Word question

tcofran

Expert Member
Joined
Jun 17, 2009
Messages
3,563
Reaction score
1,257
Location
Pretoria
I know this is a long shot.....

i have a lot of documents (.doc and .docx) with coordinates for sites. The information is all in the same place in the various documents. I need (want) to plot the sites in GIS. Is there any software that can extract the info (in batch) from the various documents and then add this to a spreadsheet ?

Thanks

T
 
Can you give an example of how the word doc is formatted?
 
The coordinates are easier - standard format that can be picked up using wildcard characters. You could probably create a macro that manually searches the document for those strings that contain coordinates and copy them across to a text file. The blue box at the top is trickier.

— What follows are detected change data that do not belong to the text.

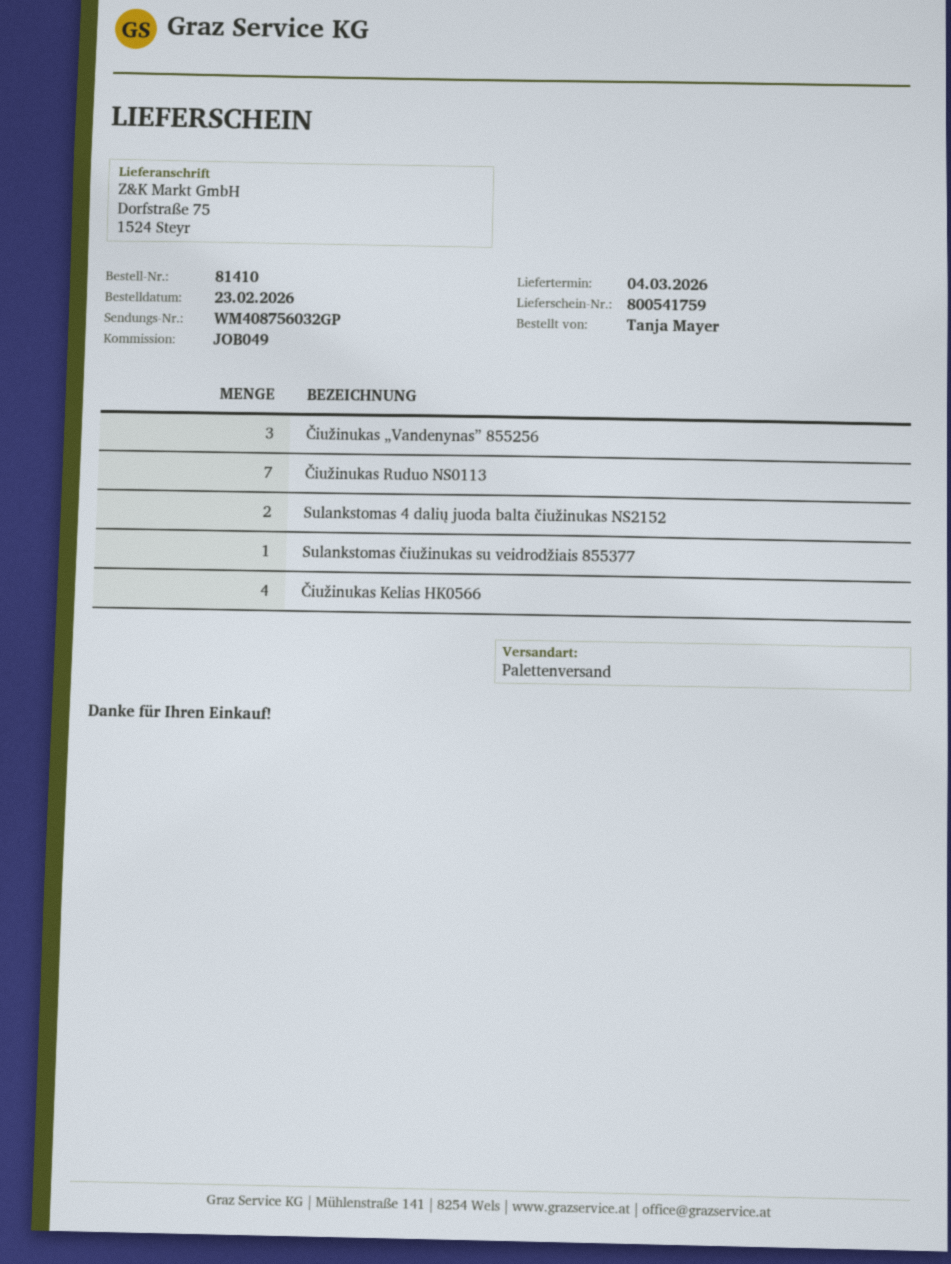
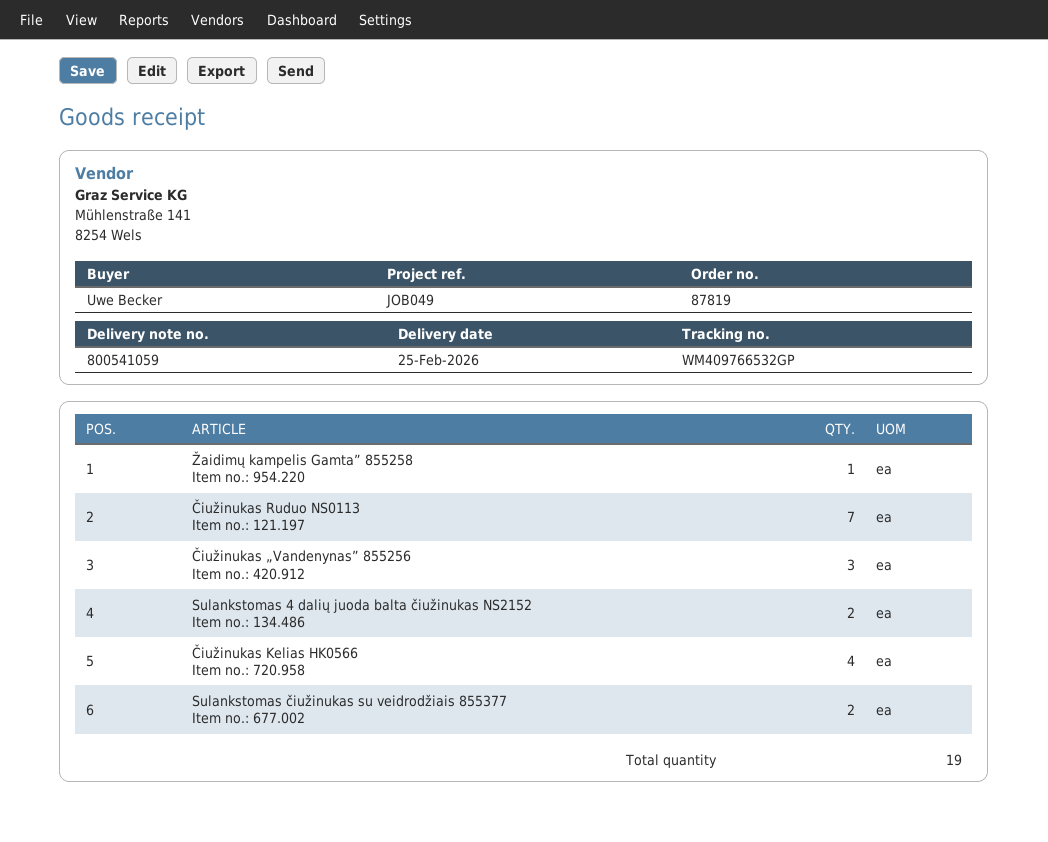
order number: 81410 -> 87819
delivery note number: 800541759 -> 800541059
delivery date: 2026-03-04 -> 2026-02-25
ordered by: Tanja Mayer -> Uwe Becker
tracking number: WM408756032GP -> WM409766532GP
Sulankstomas čiužinukas su veidrodžiais 855377: 1 -> 2
Žaidimų kampelis Gamta” 855258: none -> 1

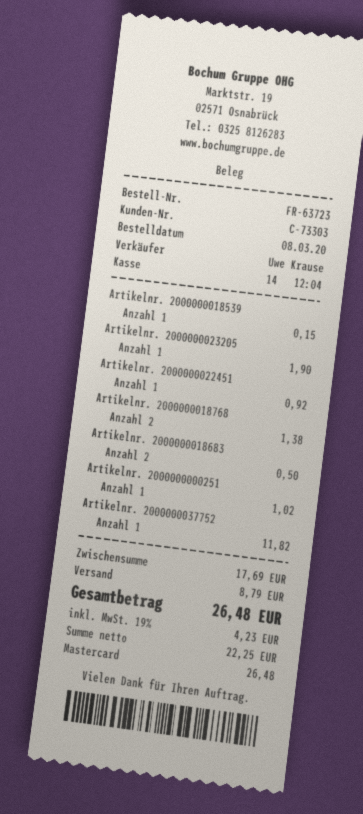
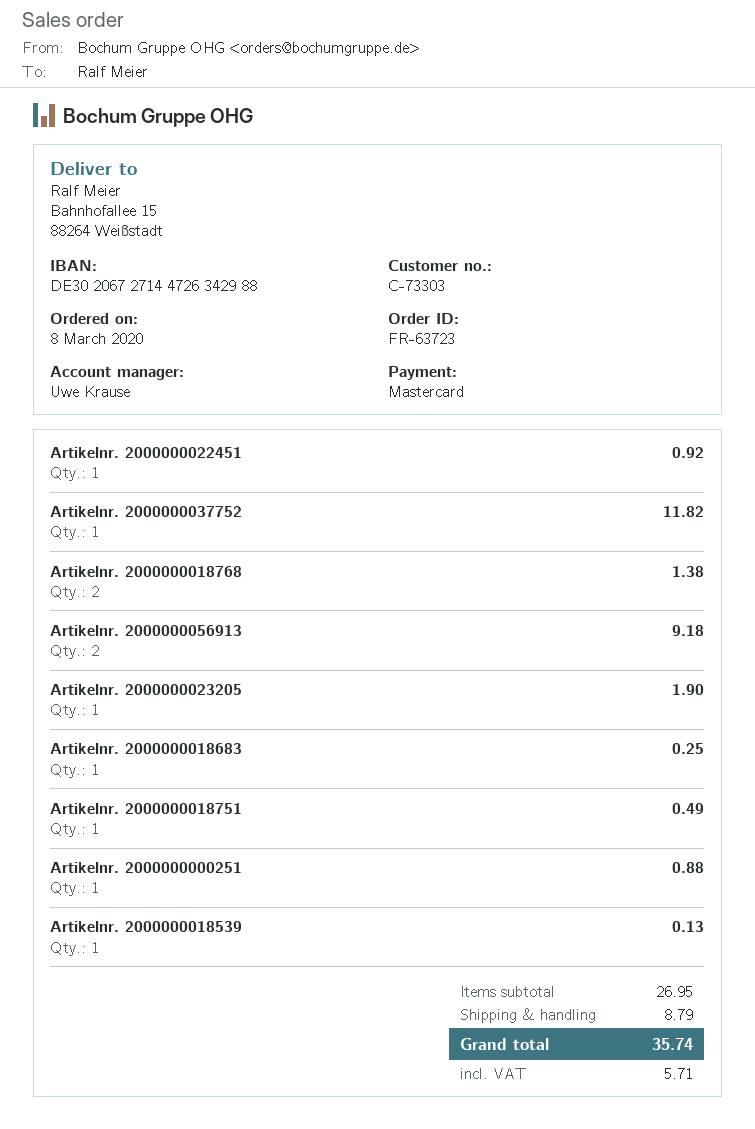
Artikelnr. 2000000018539: 1 for 0.15 -> 1 for 0.13
Artikelnr. 2000000018683: 2 for 0.50 -> 1 for 0.25
Artikelnr. 2000000000251: 1 for 1.02 -> 1 for 0.88
Artikelnr. 2000000056913: none -> 2 for 9.18
Artikelnr. 2000000018751: none -> 1 for 0.49
subtotal: 17.69 -> 26.95
tax: 4.23 -> 5.71
total: 26.48 -> 35.74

Trying to think of a way to do this without having to write any code.
:unsure:
 
The coordinates are easier - standard format that can be picked up using wildcard characters. You could probably create a macro that manually searches the document for those strings that contain coordinates and copy them across to a text file. The blue box at the top is trickier.

Trying to think of a way to do this without having to write any code.
:unsure:
@saor, the blue box at the top only needs the site description, if that makes it easier.... Should have changed the highlighting
 
Last edited:
No...not sure how to do this without writing a VB script to automate the process.
 
Looks like a table.
Tables from Word can be copied and pasted into Excel and retain the table layout.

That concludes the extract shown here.